▶ _Aim of the task_:
Determine how many lines in the entries below include "caveat". The reply should be that number and nothing else.

▶ _Study material_:
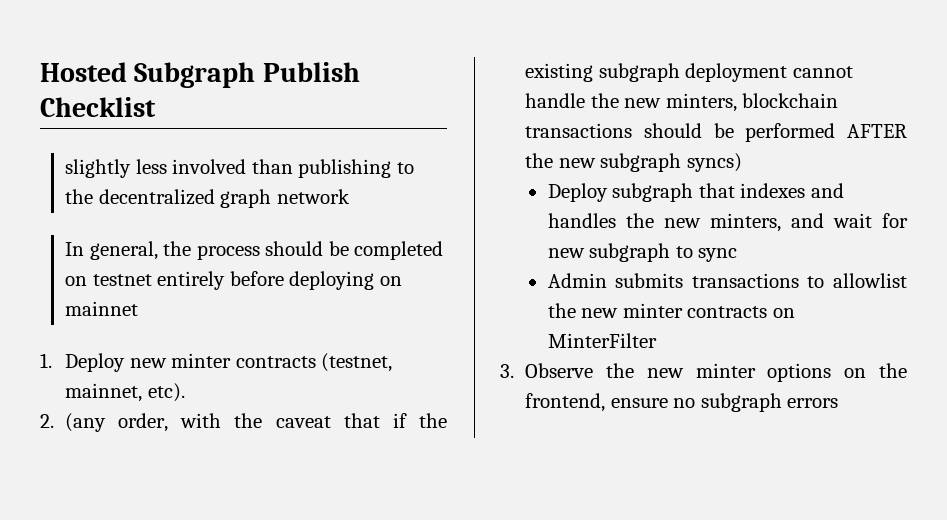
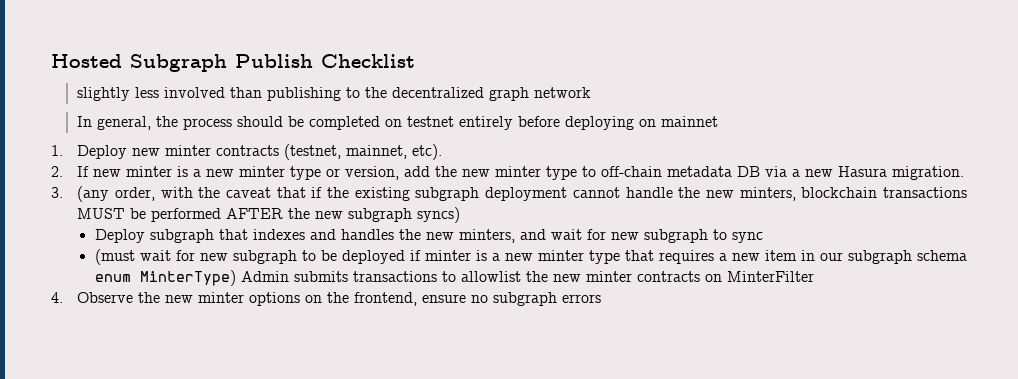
- 2. (any order, with the caveat that if the existing subgraph deployment cannot handle the new minters, blockchain transactions should be performed AFTER the new subgraph syncs)
+ 2. If new minter is a new minter type or version, add the new minter type to off-chain metadata DB via a new Hasura migration.
+ 3. (any order, with the caveat that if the existing subgraph deployment cannot handle the new minters, blockchain transactions MUST be performed AFTER the new subgraph syncs)
- Admin submits transactions to allowlist the new minter contracts on MinterFilter
+ (must wait for new subgraph to be deployed if minter is a new minter type that requires a new item in our subgraph schema enum MinterType) Admin submits transactions to allowlist the new minter contracts on MinterFilter
- 3. Observe the new minter options on the frontend, ensure no subgraph errors
+ 4. Observe the new minter options on the frontend, ensure no subgraph errors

▶ _Solution to this task_:
2